Again: Redis is a database, not just a cache - it doesn’t care if you store ephemeral cache artifacts or customer records within it. Redis doesn’t pose any constraints on the type of data. Inversely, you can use Postgres as a semi or fully consistent cache.
And yes, what you’re saying is technically correct, even a well-tuned single node doesn’t solve the availability problem: if it goes down, you have an outage. To avoid that, you need multiple instances to provide the same data, avoiding downtime if one of the nodes breaks eventually.
> doesn’t pose any constraints on the type of data.
logic, raw disk is also a database.

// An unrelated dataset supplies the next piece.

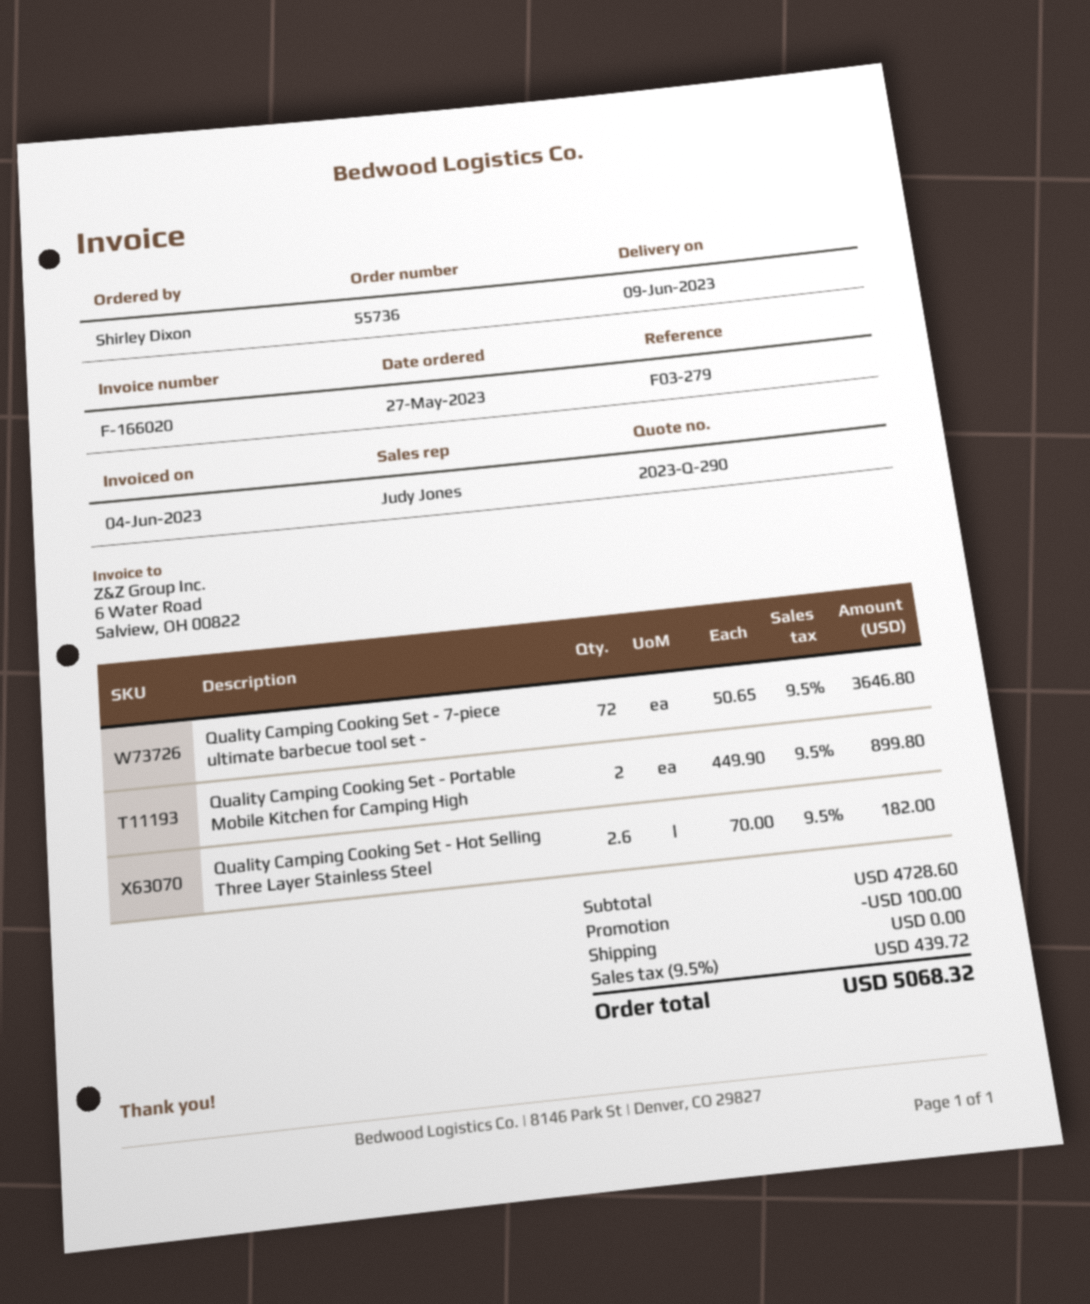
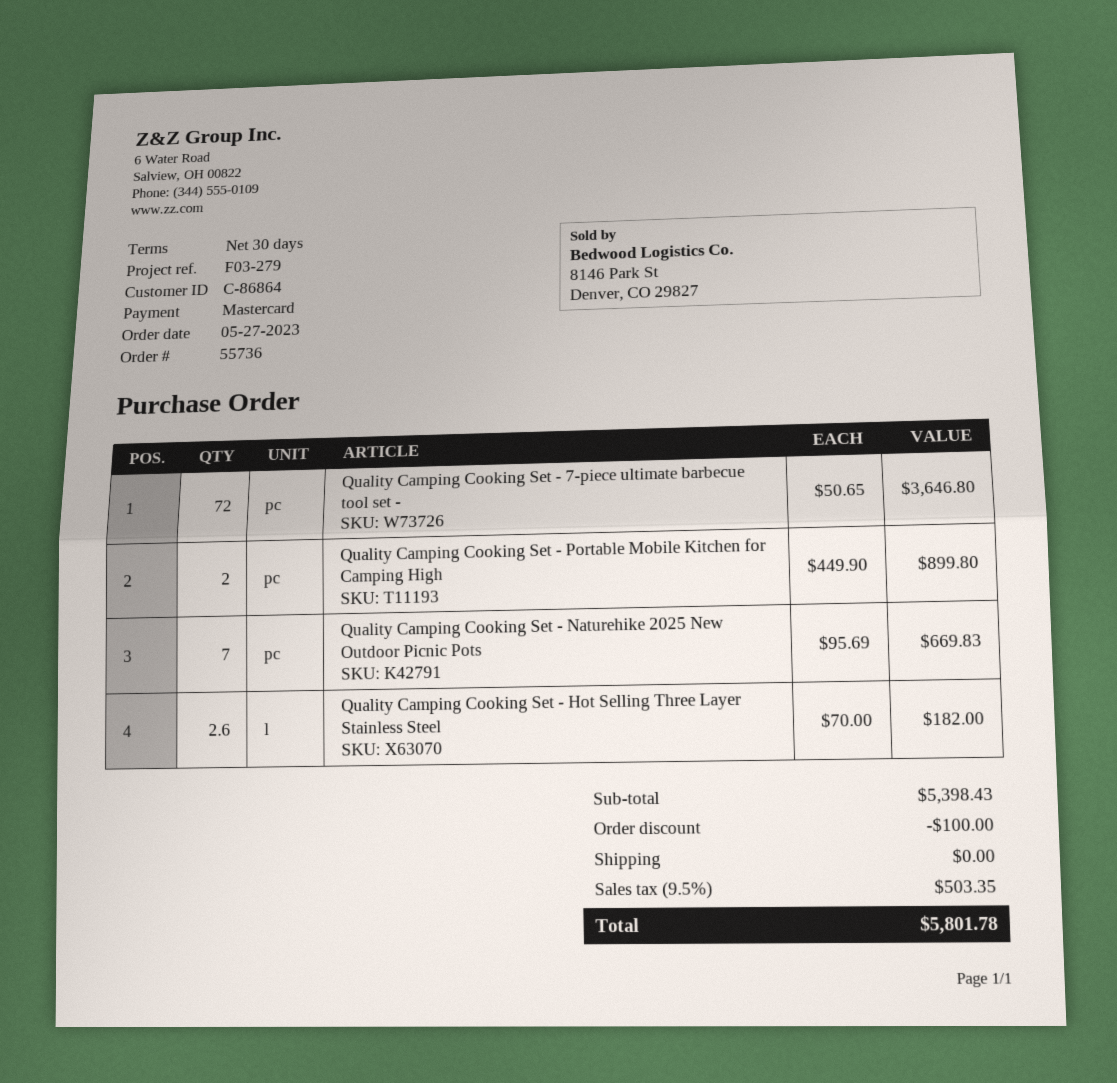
Quality Camping Cooking Set - Naturehike 2025 New Outdoor Picnic Pots: none -> 7 x 95.69 = 669.83
subtotal: 4728.60 -> 5398.43
tax: 9.5% = 439.72 -> 9.5% = 503.35
total: 5068.32 -> 5801.78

One just need to add block level replication to other nodes to build a replicated/ HA database.
We may not agree, but anything not providing transactions across logically related multiple data read/ update operations is not a database.
> multiple instances to provide the same data
is easy and done by a bunch of software out there, but
> multiple instances to provide the same data on non-shared memory computers, with consistency
is a really hard problem, and no one has been able to solve it yet without introducing other problems to be considered (giving up on fast performance being one of the most visible one) by architects/ developers.
This discussion is a bit weird. We started off from, Redis should have better availability guarantees. Specifically to avoid the degradation of service you described.
But that requires running on multiple instances, which in turn requires to share the data across all replicas.
These two concerns are not mutually exclusive, the kind of database or data stored within it doesn't give any availability guarantees on its own. Even a single Postgres instance, which I suppose fits your understanding of a real database, is a single point of failure and not a highly available setup: If your database server goes down, clients get errors and the database is thus unavailable.
> The app would look up in both databases. If it exists in any, there would be a session.
And if you find the session with differing values in both databases, how do you know which one is up-to-date?
You need an algorithm to pick which data is right, such as electing a master instance.
And that brings us back to the original discussion: to manage sessions (unlike caches) in a highly available way, you need to setup HA (or reimplement it, which obviously is a bad idea). You can't read round robin from multiple non-HA instances.
For example if you use it for session storage, you can't have your application read from a random instance that may or may not contain the session.